- _Materials provided_:

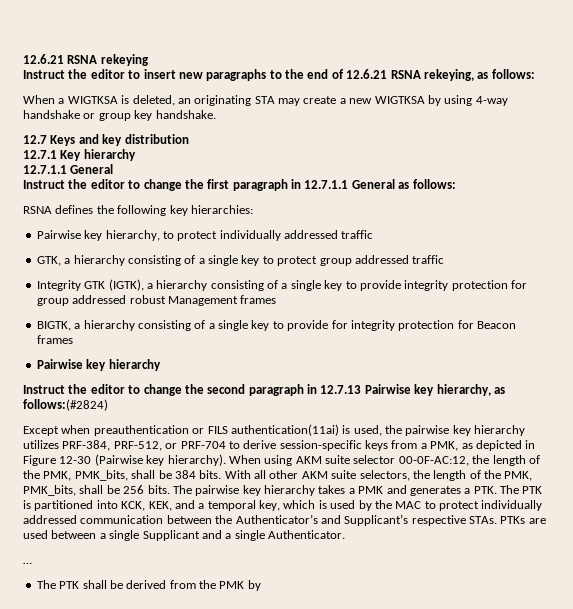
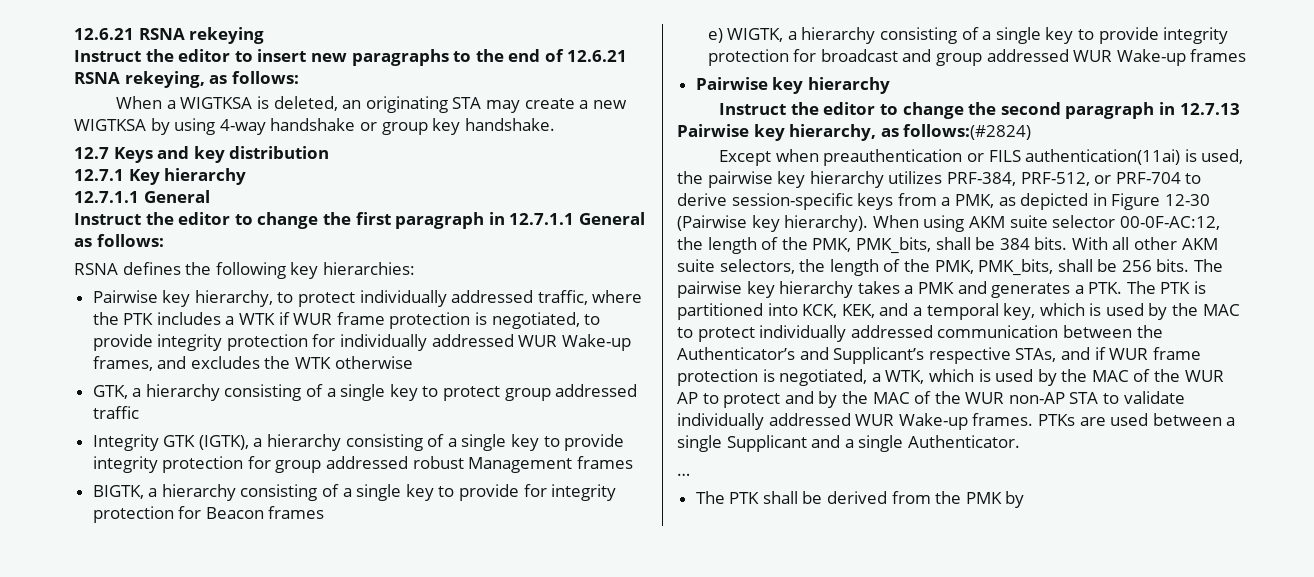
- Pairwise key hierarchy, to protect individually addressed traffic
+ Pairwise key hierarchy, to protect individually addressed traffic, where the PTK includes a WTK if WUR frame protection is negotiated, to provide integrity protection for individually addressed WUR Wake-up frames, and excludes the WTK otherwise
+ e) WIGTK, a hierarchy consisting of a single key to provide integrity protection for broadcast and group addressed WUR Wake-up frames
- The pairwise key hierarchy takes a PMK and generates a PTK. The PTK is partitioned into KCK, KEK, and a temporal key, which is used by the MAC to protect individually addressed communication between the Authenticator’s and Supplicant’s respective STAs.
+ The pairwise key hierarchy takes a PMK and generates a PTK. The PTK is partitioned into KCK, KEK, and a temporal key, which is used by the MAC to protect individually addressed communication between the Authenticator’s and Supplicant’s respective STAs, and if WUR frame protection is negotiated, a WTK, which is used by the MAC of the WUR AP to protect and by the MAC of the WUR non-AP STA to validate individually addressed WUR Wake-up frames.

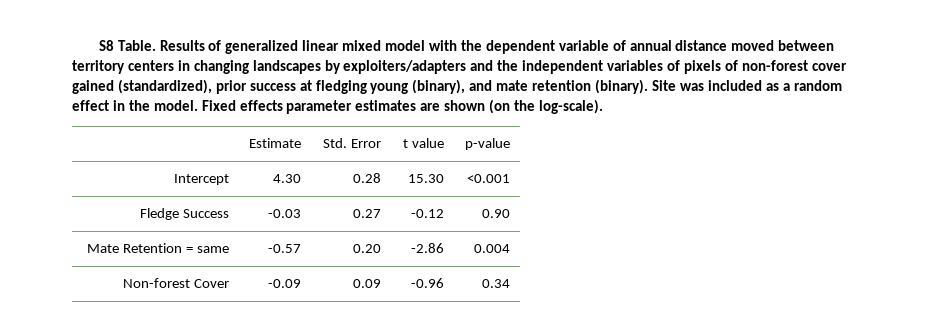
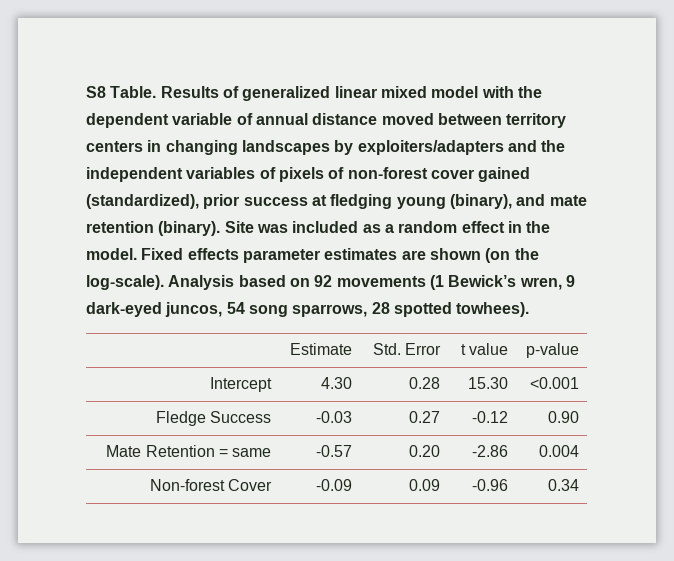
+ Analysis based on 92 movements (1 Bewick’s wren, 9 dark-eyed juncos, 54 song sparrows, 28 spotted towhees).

- _Task requirements_: Go through the data and show every line where "Supplicant" occurs.

- _Final answer_:
- The pairwise key hierarchy takes a PMK and generates a PTK. The PTK is partitioned into KCK, KEK, and a temporal key, which is used by the MAC to protect individually addressed communication between the Authenticator’s and Supplicant’s respective STAs.
+ The pairwise key hierarchy takes a PMK and generates a PTK. The PTK is partitioned into KCK, KEK, and a temporal key, which is used by the MAC to protect individually addressed communication between the Authenticator’s and Supplicant’s respective STAs, and if WUR frame protection is negotiated, a WTK, which is used by the MAC of the WUR AP to protect and by the MAC of the WUR non-AP STA to validate individually addressed WUR Wake-up frames.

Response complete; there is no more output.